周秦諸子,表麵上,眾喙爭鳴,裏子上,同是研究厚黑哲理,其學說能否適用,以所含厚黑成分多少為斷。《老子》和《韓非》二書,完全是談厚黑學,所以漢文行黃老之術,致治為三代下第一;武侯以申韓之術治蜀,相業為古今所豔稱。孫吳蘇張,於厚黑哲理,俱精研有得,故孫吳之兵,戰勝攻取,蘇秦、張儀,出而遊說,天下風靡。由是知:凡一種學說,含有厚黑哲理者,施行出來,社會上立即發生重大影響。儒家高談仁義,仁近於厚,義近於黑,所得者不過近似而已。故用儒術治國,不癢不痛,社會上養成一種大腫病,儒家強為之解曰:“王道無近功。”請問漢文帝在位,不過二十三年,武侯治蜀,亦僅二十年,於短時間收大效,何以會有近功?難道漢文帝是用的霸術嗎?諸葛武侯,豈非後儒稱為王佐之才嗎?究竟是甚麼道理?請儒家有以語我來,厚黑是天性中固有之物,周秦諸子無一不窺見此點,我也不能說儒家莫有窺見,惜乎窺見太少,此其所以“博而寡要,勞而少功”也。此其所以“迂遠而闊於事情”也。
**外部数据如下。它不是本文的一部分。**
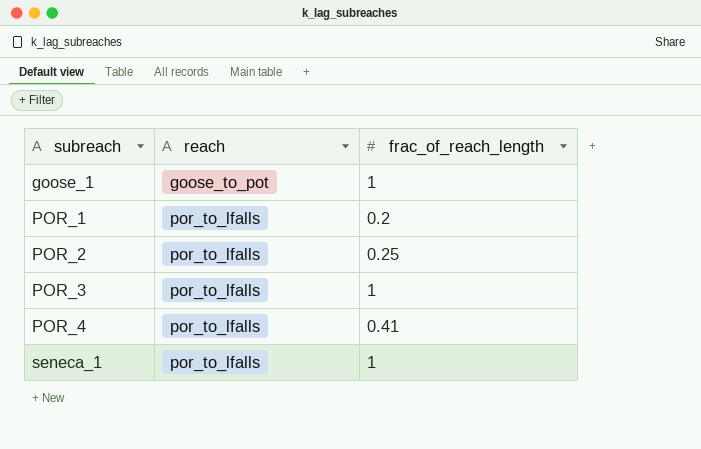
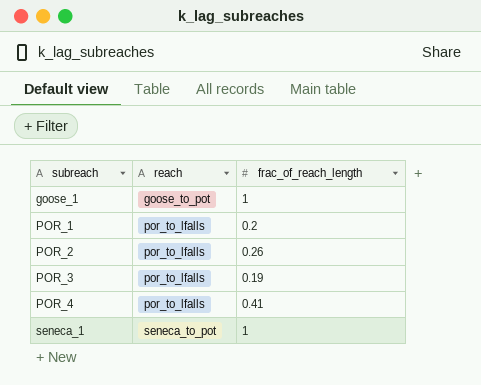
POR_2 | frac_of_reach_length: 0.25 -> 0.26
POR_3 | frac_of_reach_length: 1 -> 0.19
seneca_1 | reach: por_to_lfalls -> seneca_to_pot

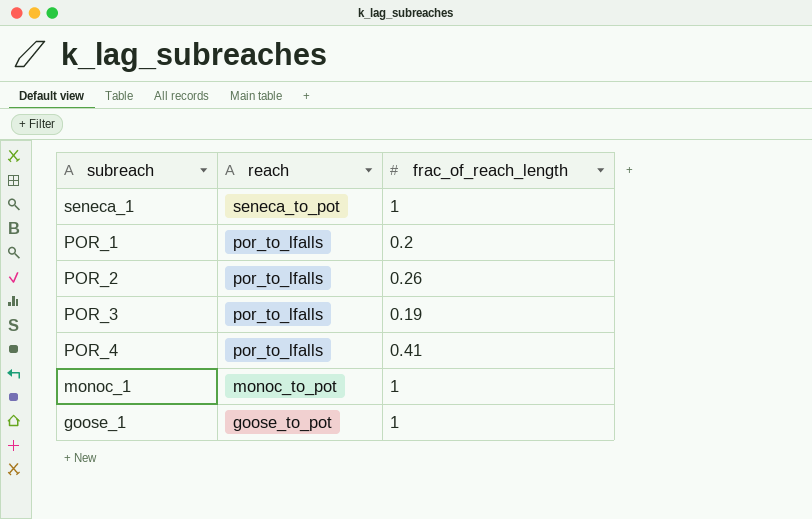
row order: subreach ascending -> reach descending
row monoc_1: none -> monoc_to_pot | 1

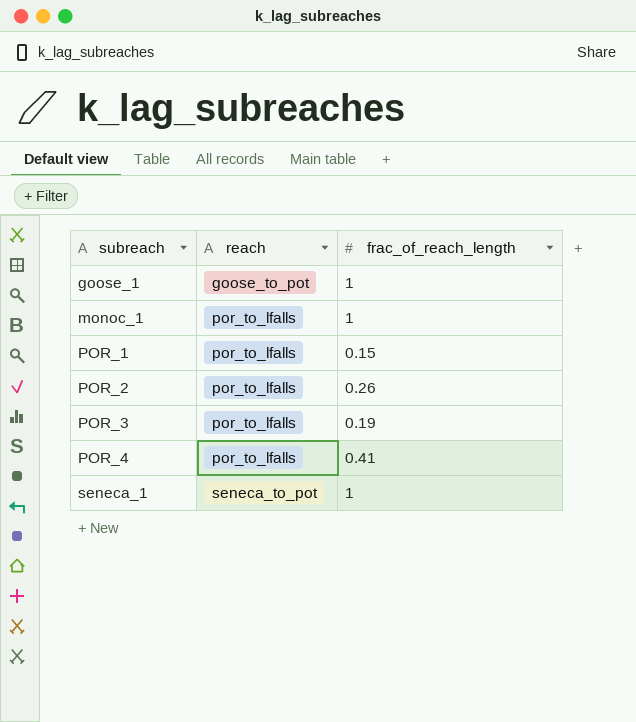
row order: reach descending -> subreach ascending
monoc_1 | reach: monoc_to_pot -> por_to_lfalls
POR_1 | frac_of_reach_length: 0.2 -> 0.15

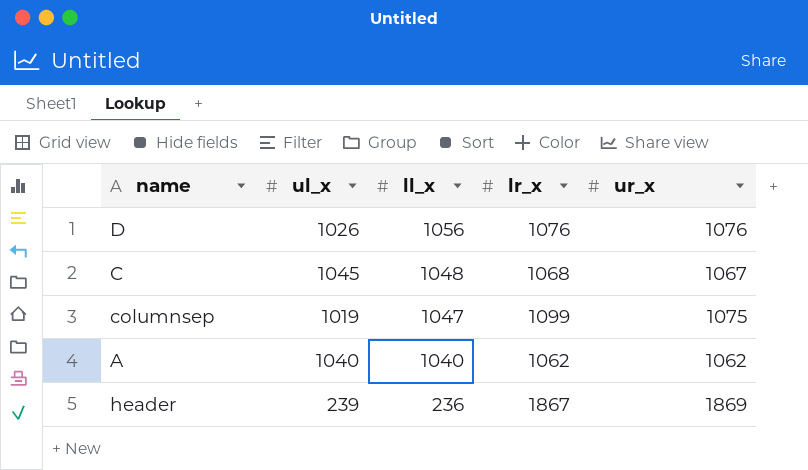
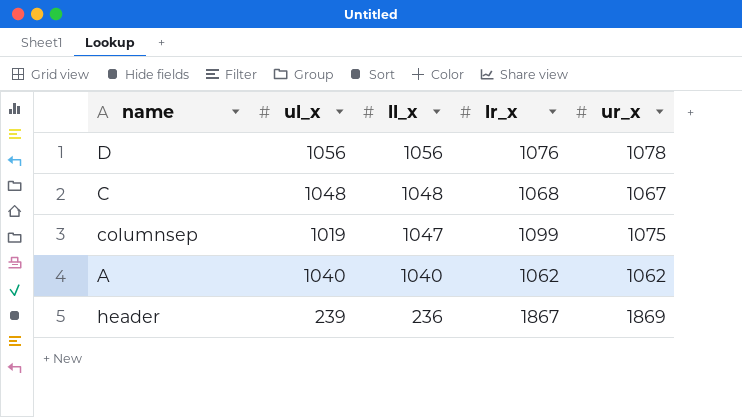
D | ul_x: 1026 -> 1056
D | ur_x: 1076 -> 1078
C | ul_x: 1045 -> 1048

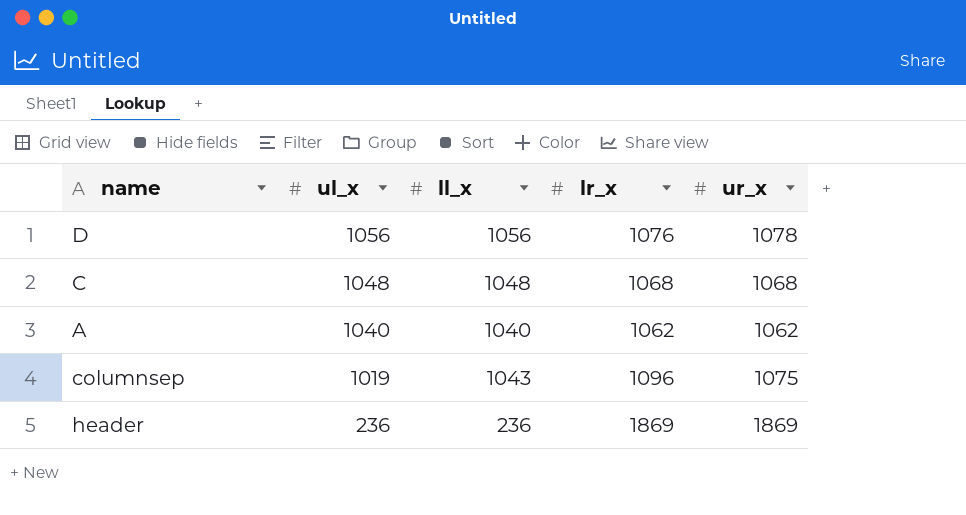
row order: ll_x descending -> ul_x descending
C | ur_x: 1067 -> 1068
columnsep | ll_x: 1047 -> 1043
columnsep | lr_x: 1099 -> 1096
header | ul_x: 239 -> 236
header | lr_x: 1867 -> 1869

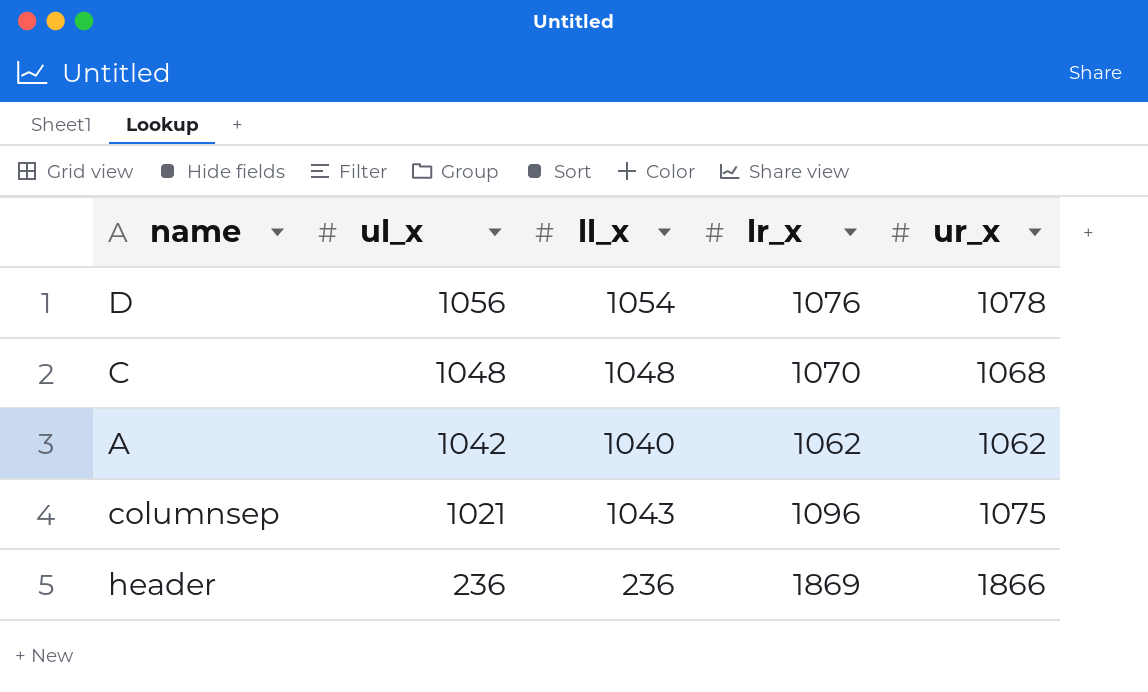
D | ll_x: 1056 -> 1054
C | lr_x: 1068 -> 1070
A | ul_x: 1040 -> 1042
columnsep | ul_x: 1019 -> 1021
header | ur_x: 1869 -> 1866

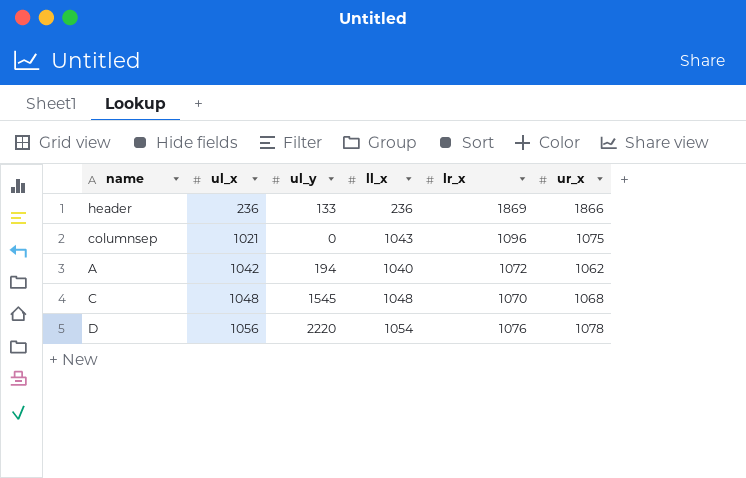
row order: ul_x descending -> ul_x ascending
column ul_y | position: none -> 3
A | lr_x: 1062 -> 1072

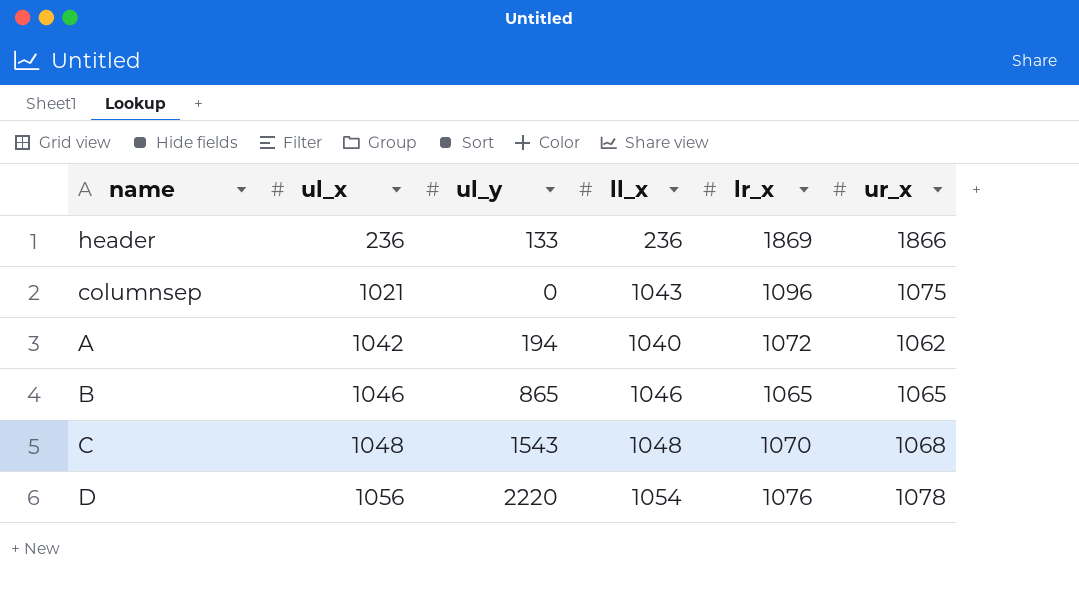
row B: none -> 1046 | 865 | 1046 | 1065 | 1065
C | ul_y: 1545 -> 1543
老莊申韓,是厚黑學的嫡派。孔孟是反對派。吾國兩千餘年以來,除漢之文景、蜀之諸葛武侯、明之張江陵而外,皆是反對派執政,無怪乎治日少而亂日多也。
我深恨厚黑之學不明,把好好一個中國鬧得這樣糟,所以奮然而起,大聲疾呼,以期喚醒世人。每日報紙上,寫厚黑叢話一二段,等於開辦一個厚黑學的函授學校。經我這樣的努力,果然生了點效。許多人向我說道:“我把你所說的道理,證以親身經曆的事項,果然不錯。”又有個朋友說道:“我把你發明的原則,去讀《資治通鑒》,讀了幾本,覺得處處俱合。”我聽見這類話,知道一般人已經有了厚黑常識,程度漸漸增高,我講的學理,不能不加深點,所以才談及周秦諸子,見得我發明的厚黑學,不但證以一部二十五史,處處俱合,就證以周秦諸子的學說,也無一不合。讀者諸君,尚有誌斯學,請細細研究。
教授學生,要用啟發式、自修式,最壞的是注入式。我民國元年發表《厚黑學》,隻舉曹操、劉備、孫權、劉邦、司馬懿幾人為例,其餘的,叫讀者自去搜尋,我寫的《厚黑學》和《厚黑傳習錄》,也隻簡簡單單地舉出綱要,不一一詳說,恐流於注入式,致減讀者自修能力。此次我說:周秦諸子的學說,俱含厚黑哲理,也隻能說個大概,讓讀者自去研究。
《詩經》、《書經》、《易經》、《周禮》、《儀禮》等書,是儒門的經典,凡想研究儒學的,這些書不能不熟讀。周秦諸子的書,是厚黑學的經典,如不能遍讀,可先讀《老子》和《韓非子》二書,知道了厚黑的體用,再讀諸子之書,自然頭頭是道。凡是研究儒家學說的人,開口即是“詩曰、書曰”,鄙人講厚黑哲理,不時也要說幾句“老子曰、韓非曰”。
《四書》、《五經》,雖是外道的書,苟能用正法眼讀之,也可尋出許多厚黑哲理。即如孟子書上的“孩提愛親”章、“孺子將入井”章,豈非儒家學說的基礎嗎?鄙人就此兩章書,繪出甲乙兩圖,反成了厚黑學的哲學基礎,這是鄙人治厚黑學的秘訣。諸君有誌斯學,不妨這樣研究。
墨索裏尼、希特勒和日本少壯軍人,真是瞎子牽瞎子,一齊跳下岩。我國自辛亥革命,至今已二十五年,政治和經濟,一切機構,完全打破,等於舊房子,全行拆掉,成了一片平地,我們應當斟酌國情,另尋一條路來走。如果盲目地模仿西洋,未免大錯而特錯。
我從民國二十四年八月一日起,在成都《華西日報》寫《厚黑叢話》。每日寫一二段,初意是想把平日一切作品拆散來,連同新感想,融合寫之。乃寫至二十五年四月底止,曆時九月,印了三小冊,覺得心中想寫的文字,還莫有寫出好多。長此寫去,閱者未免討厭,因變更計劃,凡新舊作品,已經成了一個係統者,各印專冊。《厚黑叢話》暫行停寫,其他心中想寫的文字,有暇時,再寫一種《厚黑餘談》。